State health exchanges are facing many challenges in the recent scramble to enroll their residents in the healthcare marketplace. Among the numerous obstacles, including online systemic glitches (Washington state botched the tax-credit calculation while Maryland’s appears to be having just general technical incompetence) and complete lack of knowledge (according to a recent Gallup poll, 71% of uninsured Americans have no clue what the exchanges are), a critical challenge is the quick generation of a new healthcare workforce, namely enrollment counselors and navigators.

According to the Center for Medicare and Medicaid Services, enrollment navigators are supposed to help people enroll, whether through online or paper applications, determine individual eligibility for various subsidies and assistance programs, and generally educate the public regarding the new health exchanges. Certified application counselors differ slightly from navigators, taking a less involved role in the process, but still serving as assistants to people who need help completing their application.

However, in many states, including Florida (1 navigator per 100,000 uninsured citizens as of October 1st), Georgia (only 4 people were certified to be counselors when the exchanges went live) and California (official numbers will be released on November 14th, but current estimates suggest less than 20% of future counselors are fully certified yet), there is a huge workforce shortage which is both reducing the rate of enrollment and contributing to people’s doubts about the Affordable Care Act in general.

Part of the problem is that many states, for several months now, have purposely made it more difficult for people to become certified enrollment employees; Ohio and Missouri are  widely cited as two of those.

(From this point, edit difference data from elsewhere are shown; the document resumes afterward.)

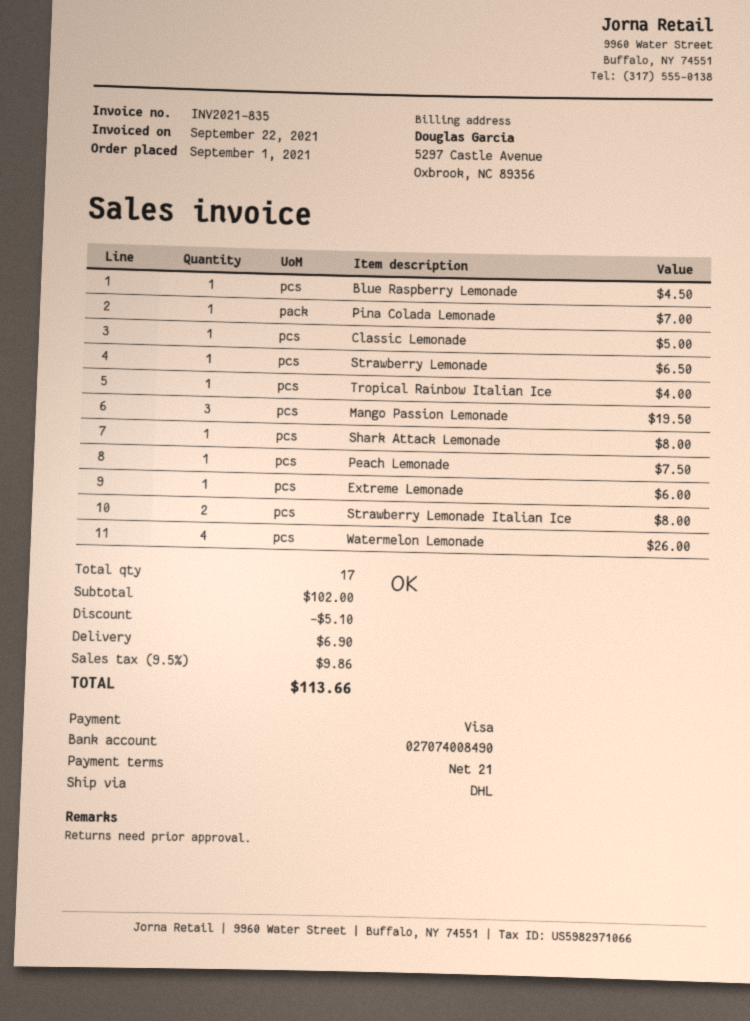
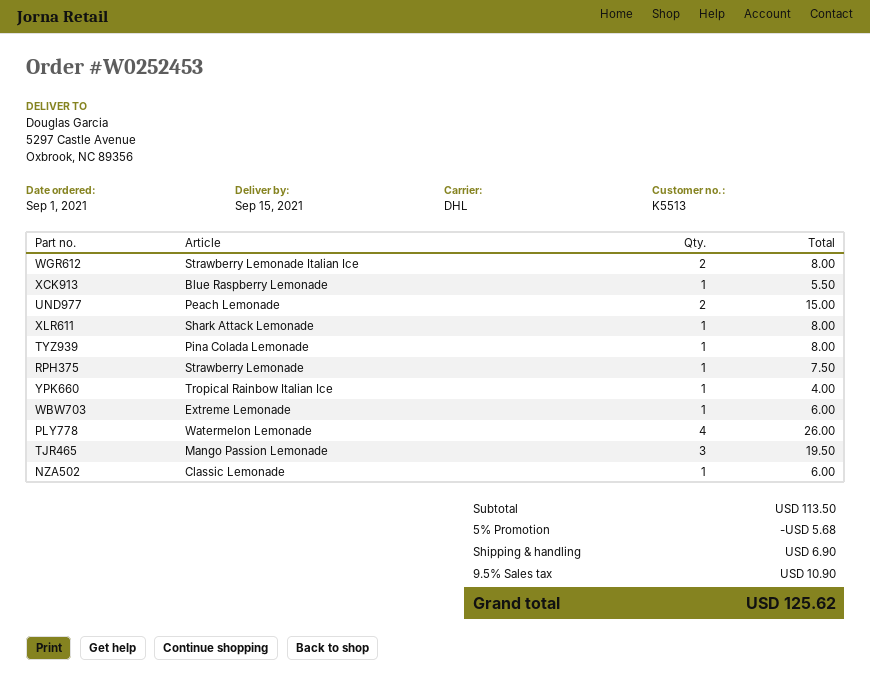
Blue Raspberry Lemonade: 1 for 4.50 -> 1 for 5.50
Pina Colada Lemonade: 1 for 7.00 -> 1 for 8.00
Classic Lemonade: 1 for 5.00 -> 1 for 6.00
Strawberry Lemonade: 1 for 6.50 -> 1 for 7.50
Peach Lemonade: 1 for 7.50 -> 2 for 15.00
subtotal: 102.00 -> 113.50
discount: 5.10 -> 5.68
tax: 9.5% = 9.86 -> 9.5% = 10.90
total: 113.66 -> 125.62

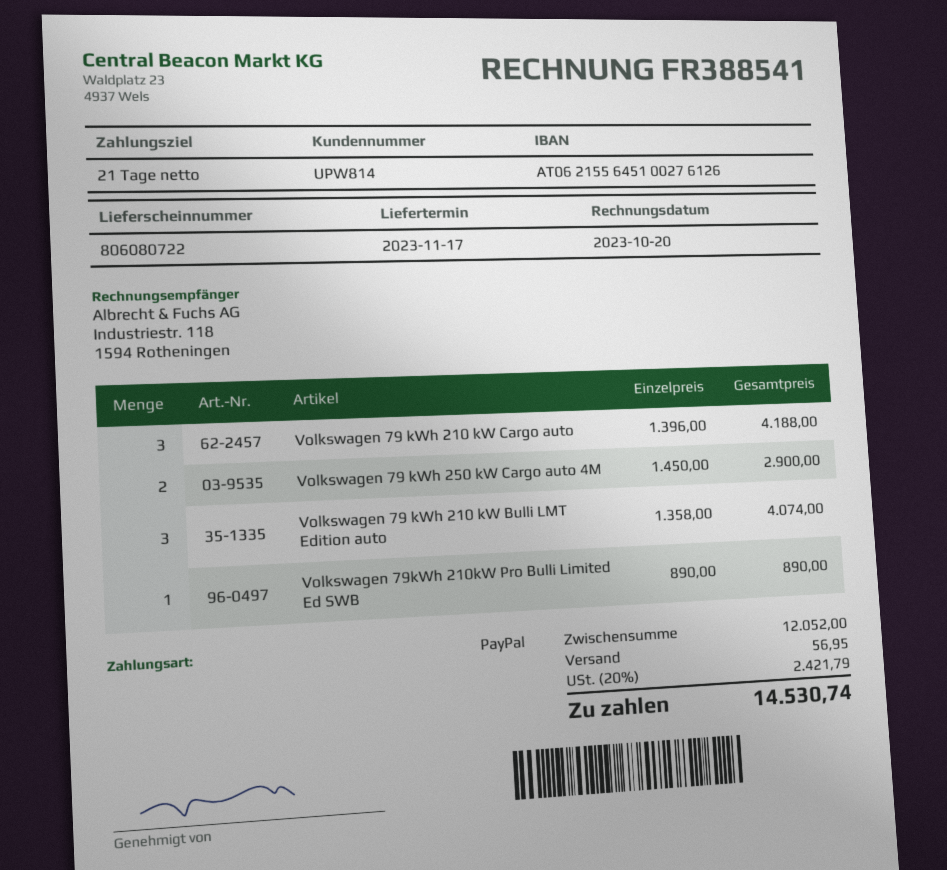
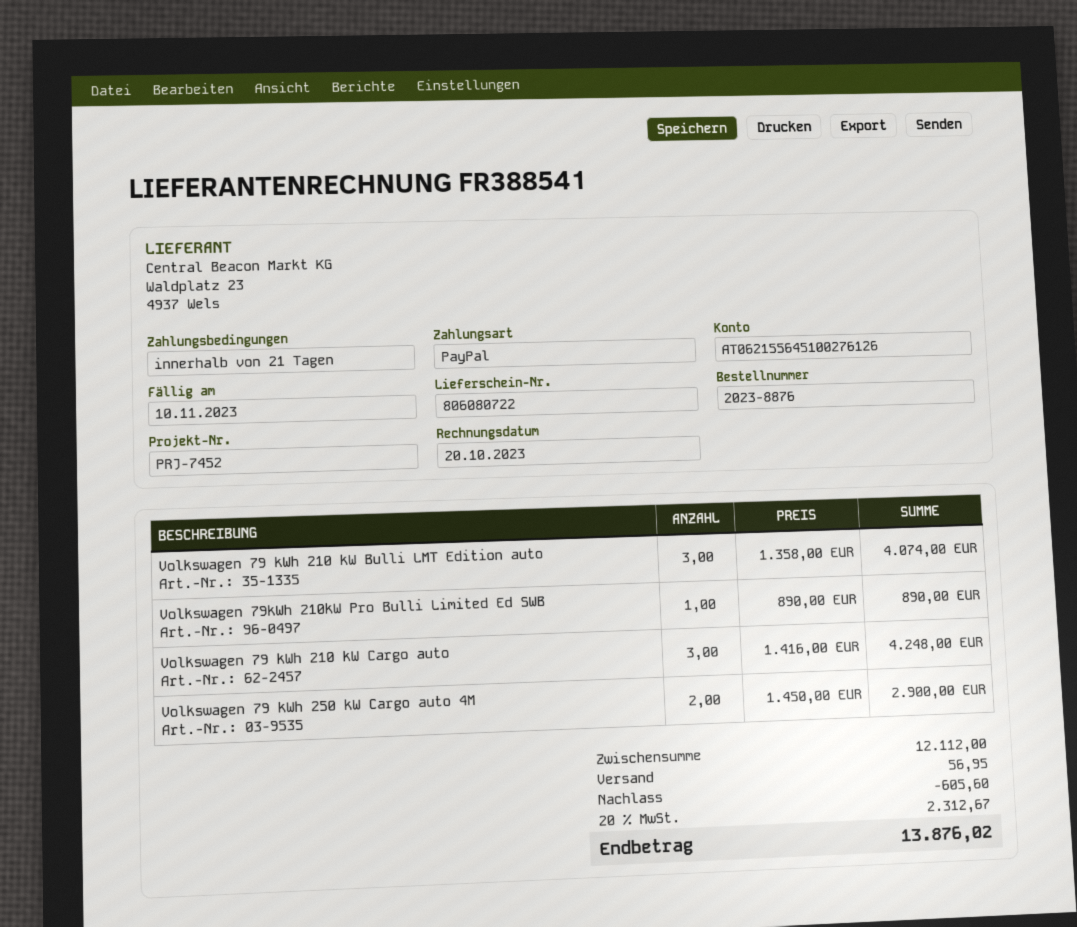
Volkswagen 79 kWh 210 kW Cargo auto: 3 x 1396.00 = 4188.00 -> 3 x 1416.00 = 4248.00
subtotal: 12052.00 -> 12112.00
discount: none -> 605.60
tax: 20% = 2421.79 -> 20% = 2312.67
total: 14530.74 -> 13876.02

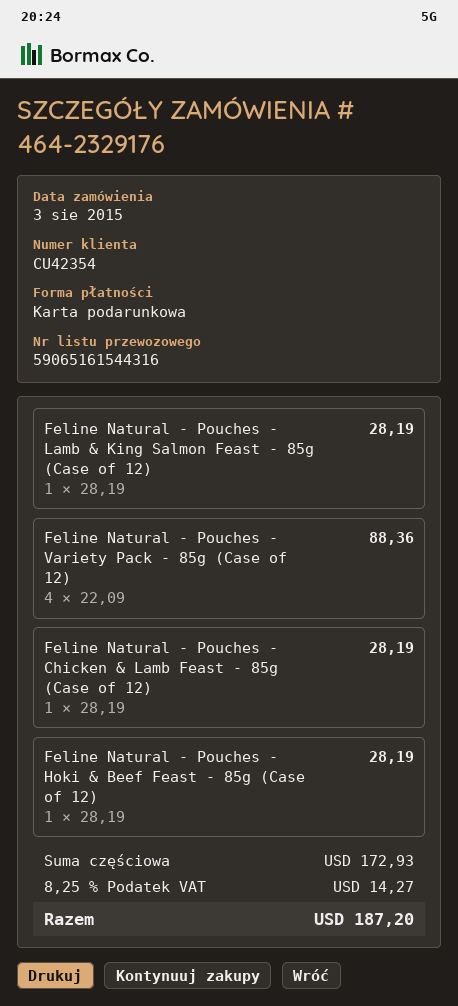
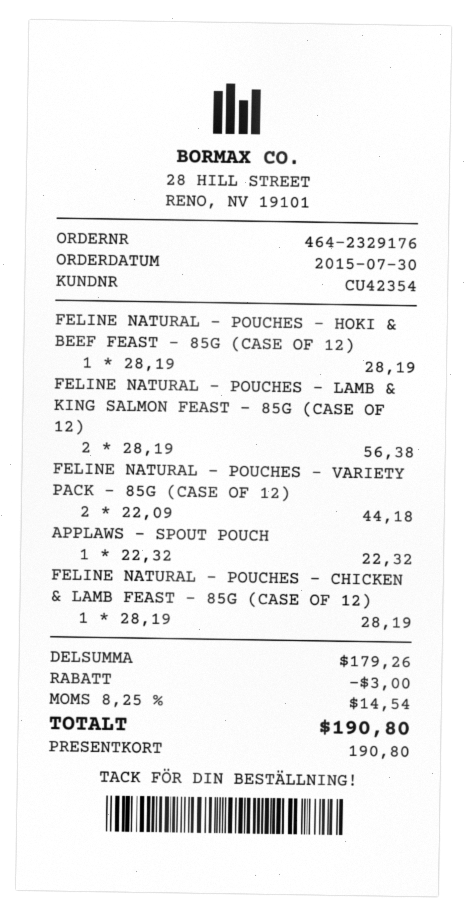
order date: 2015-08-03 -> 2015-07-30
Feline Natural - Pouches - Lamb & King Salmon Feast - 85g (Case of 12): 1 x 28.19 = 28.19 -> 2 x 28.19 = 56.38
Feline Natural - Pouches - Variety Pack - 85g (Case of 12): 4 x 22.09 = 88.36 -> 2 x 22.09 = 44.18
APPLAWS - SPOUT POUCH: none -> 1 x 22.32 = 22.32
subtotal: 172.93 -> 179.26
discount: none -> 3.00
tax: 8.25% = 14.27 -> 8.25% = 14.54
total: 187.20 -> 190.80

They have also instituted regulations on what information counselors can and cannot give patients and have tried to implement large fines, such as in Tennessee, which luckily ruled to temporarily restrain these penalties, for those who may unknowingly breach part of the contract.

As a medical student hoping to be more involved in influencing patient care, but unable to do so at a clinical level just yet, the opportunity to serve as an enrollment counselor or navigator is more than timely.

In my home state of California, training and certification to become a Certified Enrollment Counselor is not easy, but it’s doable. The process involves 20 hours of in-person courses, a number of online modules, and a background check. However, the cost of training is compensated—$58 per completed application, to be exact.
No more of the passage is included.